> _Stored data_:
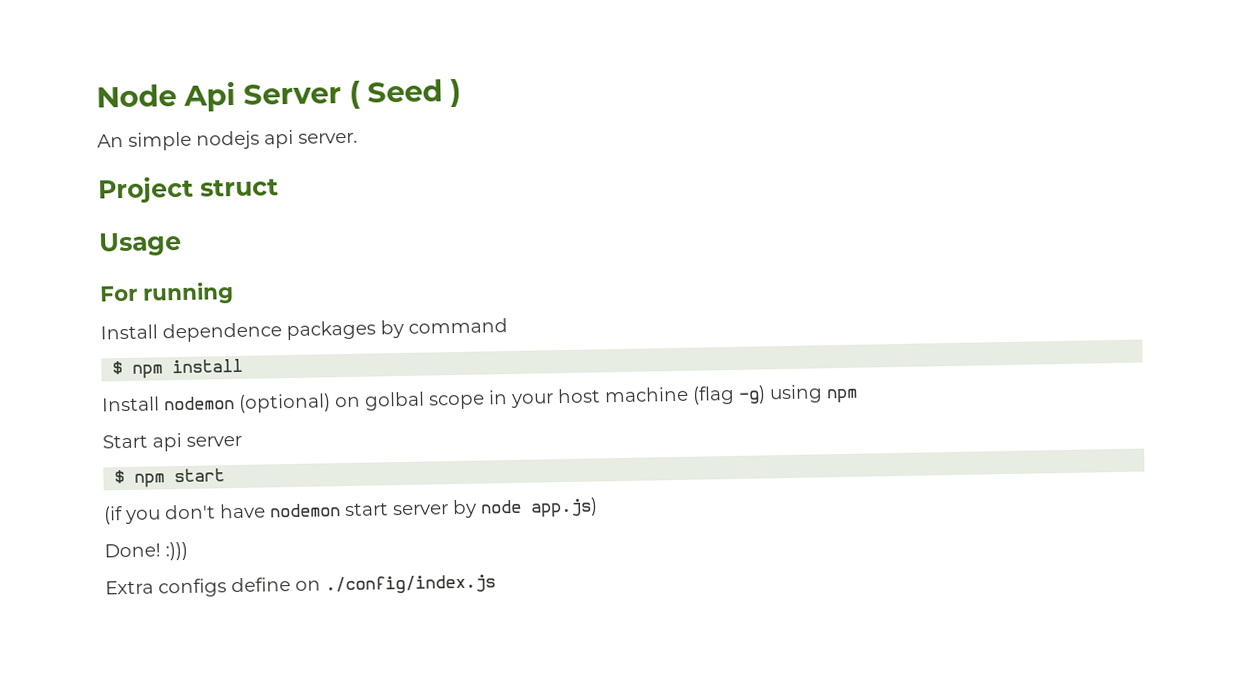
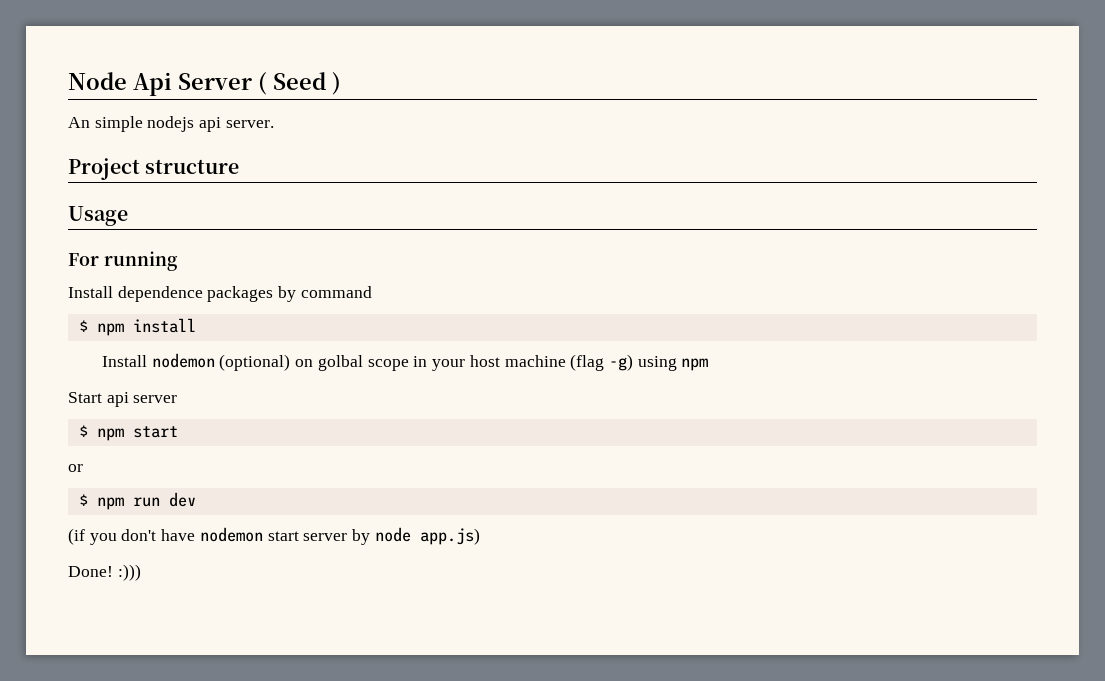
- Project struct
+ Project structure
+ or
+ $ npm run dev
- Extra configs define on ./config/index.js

==

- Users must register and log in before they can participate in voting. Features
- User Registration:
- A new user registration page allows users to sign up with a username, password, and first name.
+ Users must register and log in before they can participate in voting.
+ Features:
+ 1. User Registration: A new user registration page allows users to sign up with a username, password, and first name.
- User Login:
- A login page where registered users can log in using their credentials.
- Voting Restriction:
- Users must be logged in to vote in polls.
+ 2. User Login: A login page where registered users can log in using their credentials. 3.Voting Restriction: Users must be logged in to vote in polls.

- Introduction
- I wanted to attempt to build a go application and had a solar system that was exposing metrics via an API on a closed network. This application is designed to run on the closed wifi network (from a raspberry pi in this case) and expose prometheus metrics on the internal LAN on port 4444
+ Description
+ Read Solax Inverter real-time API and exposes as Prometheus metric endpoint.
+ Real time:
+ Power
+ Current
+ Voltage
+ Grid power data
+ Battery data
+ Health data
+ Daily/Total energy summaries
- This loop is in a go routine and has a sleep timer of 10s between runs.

> _Aim of the task_:
Set down, exactly as they stand above, the lines starting with the line with "Prometheus metric endpoint." and going on through the line with "- This loop", and no others.

> _Solution to this task_:
+ Read Solax Inverter real-time API and exposes as Prometheus metric endpoint.
+ Real time:
+ Power
+ Current
+ Voltage
+ Grid power data
+ Battery data
+ Health data
+ Daily/Total energy summaries
- This loop is in a go routine and has a sleep timer of 10s between runs.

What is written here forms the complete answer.